However, if "among the important steps in a research study is the identification of populations" then it is odd that nowhere in the paper is the population of interest actually specified!

Things slip our minds. Perhaps Awang intended to define the population, forgot, and then missed this when checking the text – buy, hey, that is just the kind of thing the reviewers and editor are meant to notice! Otherwise this looks very like including material from standard research texts to play lip-service to the idea that research-design needs to be principled, but without really appreciating what the phrases used actually mean. This impression is also given by the descriptions of how data (for example, from interviews) were analysed – but which are not reflected at all in the results section of the paper. (I am not accusing Awang of this, but because of the poor standard of peer review not raising the question, the author is left vulnerable to such an evaluation.)

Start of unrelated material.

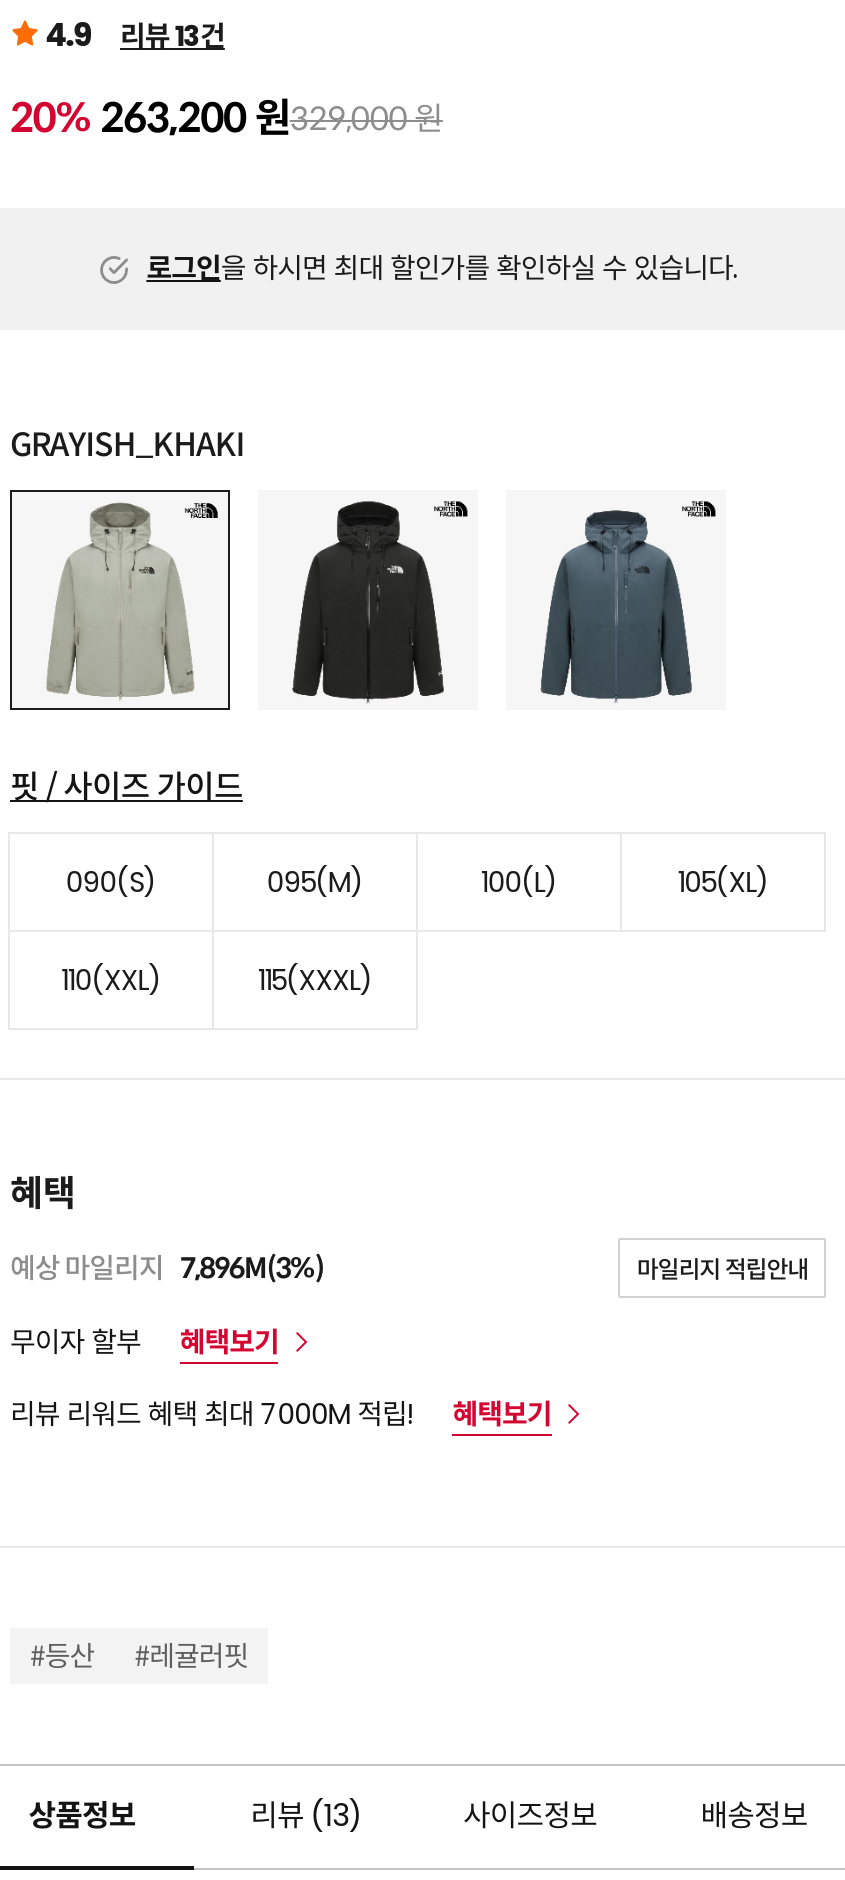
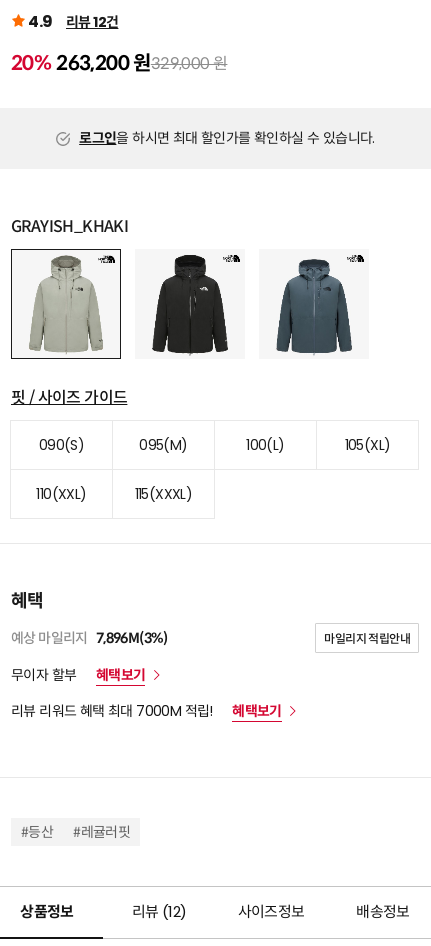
- 4.9 리뷰 13건
+ 4.9 리뷰 12건

- 리뷰 (13)
+ 리뷰 (12)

The only one research participant?

So, what do we know about the "case or sample of n = 1 ", the "only one research participant" in this study?

The actual respondents in this case study related to hallucinatory disorders were five high school students. The supportive respondents in the case study related to hallucination disorders were five counseling teachers and five parents or guardians of students who were the actual respondents."

Awang, 2022, p.42

It is certainly not impossible that a case could comprise a group of five people – as long as those five make up a naturally bounded group – that is a group that a reasonable person would recognise as existing as a coherent entiy as they clearly had something in common (they were in the same school class, for example; they were attending the same group therapy session, perhaps; they were a friendship group; they were members of the same extended family diagnosed with hallucinatory disorders…something!) There is no indication here of how these five make up a case.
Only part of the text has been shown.